§ **Input material**

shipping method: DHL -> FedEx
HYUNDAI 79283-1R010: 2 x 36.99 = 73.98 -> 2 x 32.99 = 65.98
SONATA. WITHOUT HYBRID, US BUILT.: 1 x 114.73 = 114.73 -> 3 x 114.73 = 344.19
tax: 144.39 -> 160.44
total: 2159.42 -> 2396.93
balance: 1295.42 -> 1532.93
--
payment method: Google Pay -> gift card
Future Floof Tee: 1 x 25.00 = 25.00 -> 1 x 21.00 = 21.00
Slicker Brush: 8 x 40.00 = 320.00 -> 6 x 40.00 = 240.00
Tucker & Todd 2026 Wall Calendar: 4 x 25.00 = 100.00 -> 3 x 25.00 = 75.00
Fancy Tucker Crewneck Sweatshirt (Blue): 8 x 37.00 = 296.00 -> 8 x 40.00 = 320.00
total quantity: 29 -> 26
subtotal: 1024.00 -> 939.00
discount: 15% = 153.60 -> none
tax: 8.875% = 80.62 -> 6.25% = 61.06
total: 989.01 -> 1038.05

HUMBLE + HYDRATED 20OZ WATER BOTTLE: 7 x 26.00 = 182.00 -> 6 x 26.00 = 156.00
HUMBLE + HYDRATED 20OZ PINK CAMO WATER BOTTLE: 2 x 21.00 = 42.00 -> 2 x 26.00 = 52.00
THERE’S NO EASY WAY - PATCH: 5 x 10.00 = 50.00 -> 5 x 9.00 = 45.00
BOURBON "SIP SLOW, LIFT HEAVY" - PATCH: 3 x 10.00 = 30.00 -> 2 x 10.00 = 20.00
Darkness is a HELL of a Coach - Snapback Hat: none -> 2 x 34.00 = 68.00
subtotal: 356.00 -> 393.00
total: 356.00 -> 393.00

§ **Exercise objective**
If a line in the data holds the word "method", count it, then state the total alone.

§ **Written answer**
2